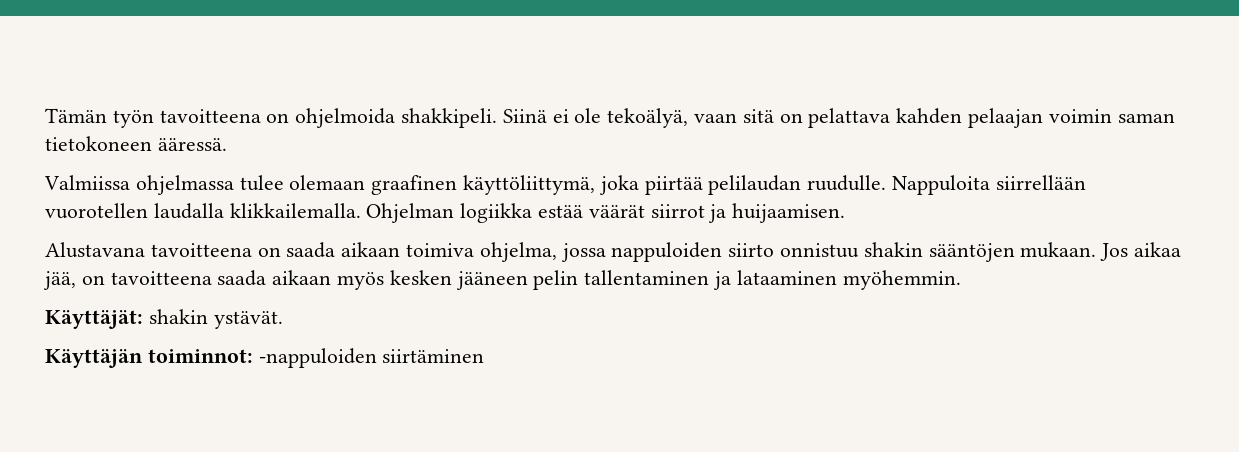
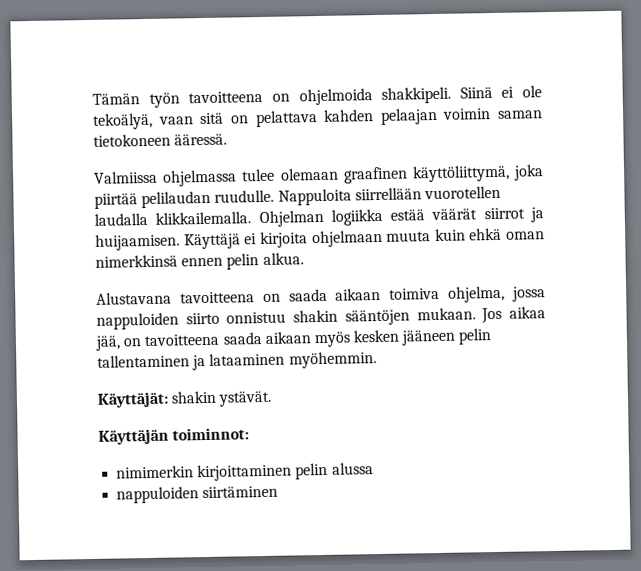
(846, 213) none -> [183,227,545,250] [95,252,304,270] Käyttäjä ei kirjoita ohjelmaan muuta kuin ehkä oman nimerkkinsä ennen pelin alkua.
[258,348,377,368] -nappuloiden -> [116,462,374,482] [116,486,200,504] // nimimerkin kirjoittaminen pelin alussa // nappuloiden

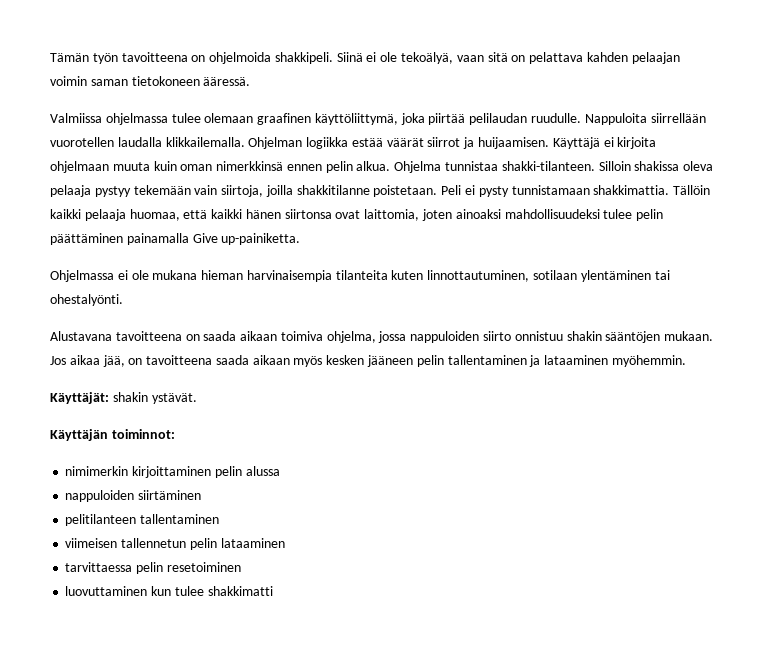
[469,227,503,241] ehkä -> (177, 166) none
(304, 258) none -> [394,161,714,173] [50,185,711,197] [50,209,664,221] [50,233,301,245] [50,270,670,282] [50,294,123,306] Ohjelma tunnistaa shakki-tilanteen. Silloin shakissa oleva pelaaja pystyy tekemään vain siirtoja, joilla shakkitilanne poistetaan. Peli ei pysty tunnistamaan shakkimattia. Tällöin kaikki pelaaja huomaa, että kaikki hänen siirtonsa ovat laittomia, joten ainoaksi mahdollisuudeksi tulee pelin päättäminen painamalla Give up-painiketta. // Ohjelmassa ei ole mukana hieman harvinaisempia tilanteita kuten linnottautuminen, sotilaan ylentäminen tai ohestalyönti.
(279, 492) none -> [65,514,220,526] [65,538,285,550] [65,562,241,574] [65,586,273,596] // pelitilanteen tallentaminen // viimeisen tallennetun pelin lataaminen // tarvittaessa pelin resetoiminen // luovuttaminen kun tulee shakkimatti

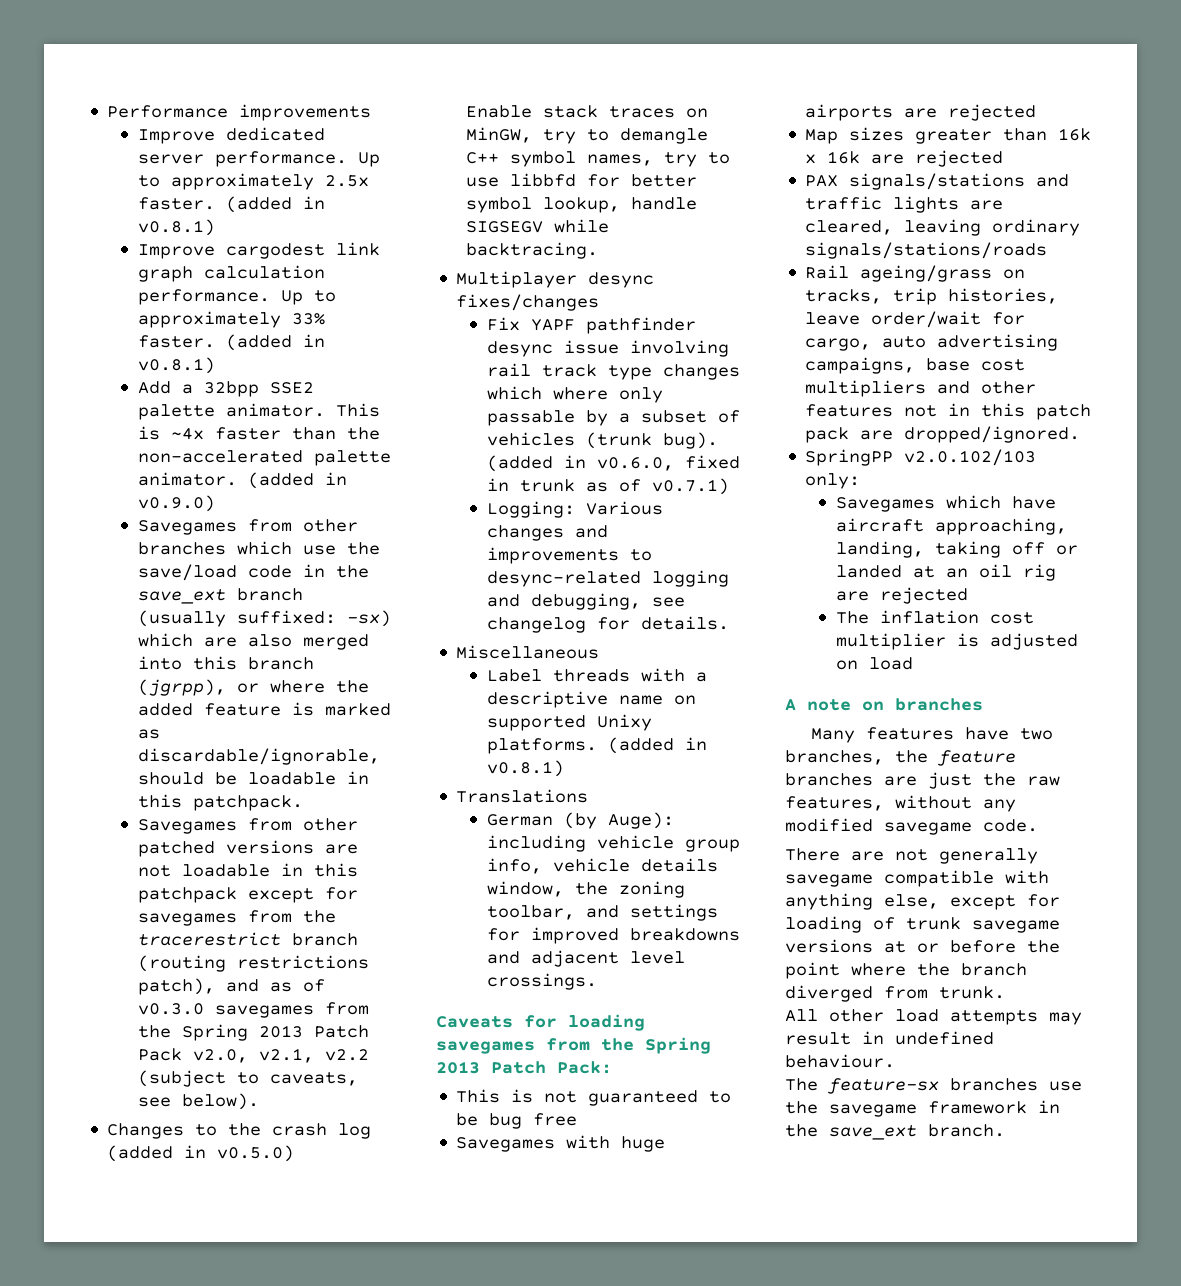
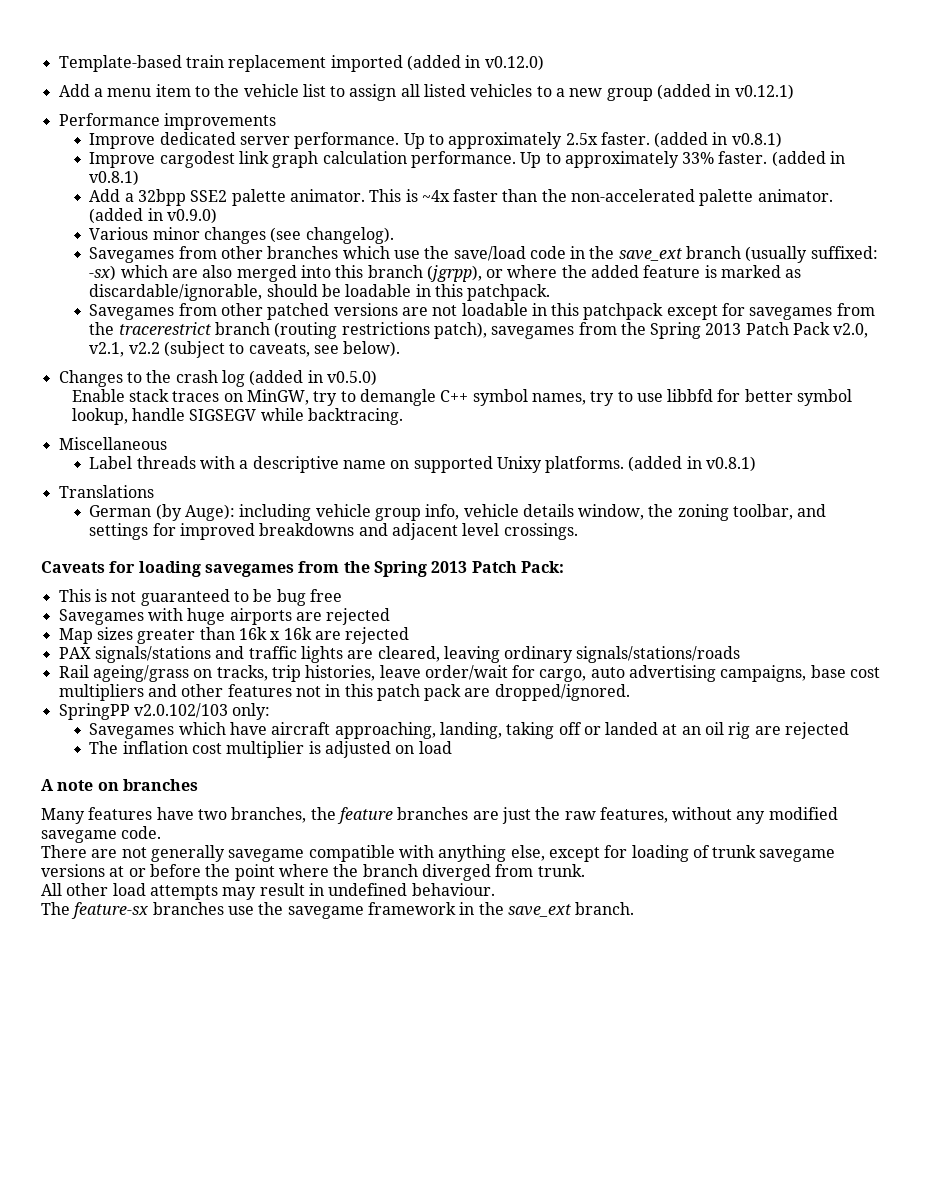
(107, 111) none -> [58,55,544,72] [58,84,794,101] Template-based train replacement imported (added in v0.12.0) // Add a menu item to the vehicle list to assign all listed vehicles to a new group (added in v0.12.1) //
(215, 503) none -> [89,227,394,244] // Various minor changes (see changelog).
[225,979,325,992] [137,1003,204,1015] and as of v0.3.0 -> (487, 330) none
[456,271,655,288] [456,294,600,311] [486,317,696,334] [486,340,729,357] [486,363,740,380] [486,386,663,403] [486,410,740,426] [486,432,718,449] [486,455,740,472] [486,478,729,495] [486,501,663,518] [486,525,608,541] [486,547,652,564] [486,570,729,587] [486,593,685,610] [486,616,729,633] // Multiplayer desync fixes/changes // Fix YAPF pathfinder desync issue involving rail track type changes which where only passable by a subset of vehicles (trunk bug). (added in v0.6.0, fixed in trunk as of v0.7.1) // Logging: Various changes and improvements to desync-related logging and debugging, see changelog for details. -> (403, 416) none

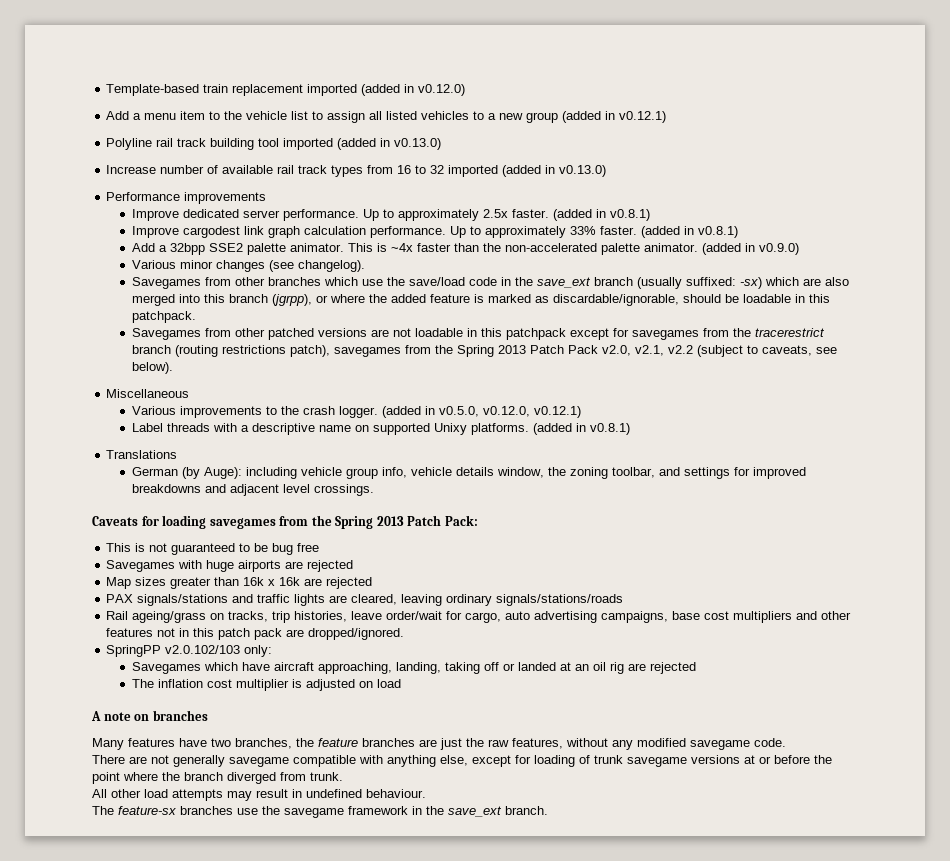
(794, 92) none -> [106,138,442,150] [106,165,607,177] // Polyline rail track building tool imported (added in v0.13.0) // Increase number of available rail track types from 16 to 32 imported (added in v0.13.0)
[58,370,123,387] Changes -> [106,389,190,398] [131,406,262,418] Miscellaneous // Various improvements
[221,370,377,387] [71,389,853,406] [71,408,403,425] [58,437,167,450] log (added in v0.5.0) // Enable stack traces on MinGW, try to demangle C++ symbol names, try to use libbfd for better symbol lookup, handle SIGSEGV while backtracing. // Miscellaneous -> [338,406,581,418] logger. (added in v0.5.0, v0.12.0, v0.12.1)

:::

_EXERCISE OBJECTIVE:_
Gather every line from the listing above in which "imported" appears, and copy those lines.

_ANSWER BOX:_
(107, 111) none -> [58,55,544,72] [58,84,794,101] Template-based train replacement imported (added in v0.12.0) // Add a menu item to the vehicle list to assign all listed vehicles to a new group (added in v0.12.1) //
(794, 92) none -> [106,138,442,150] [106,165,607,177] // Polyline rail track building tool imported (added in v0.13.0) // Increase number of available rail track types from 16 to 32 imported (added in v0.13.0)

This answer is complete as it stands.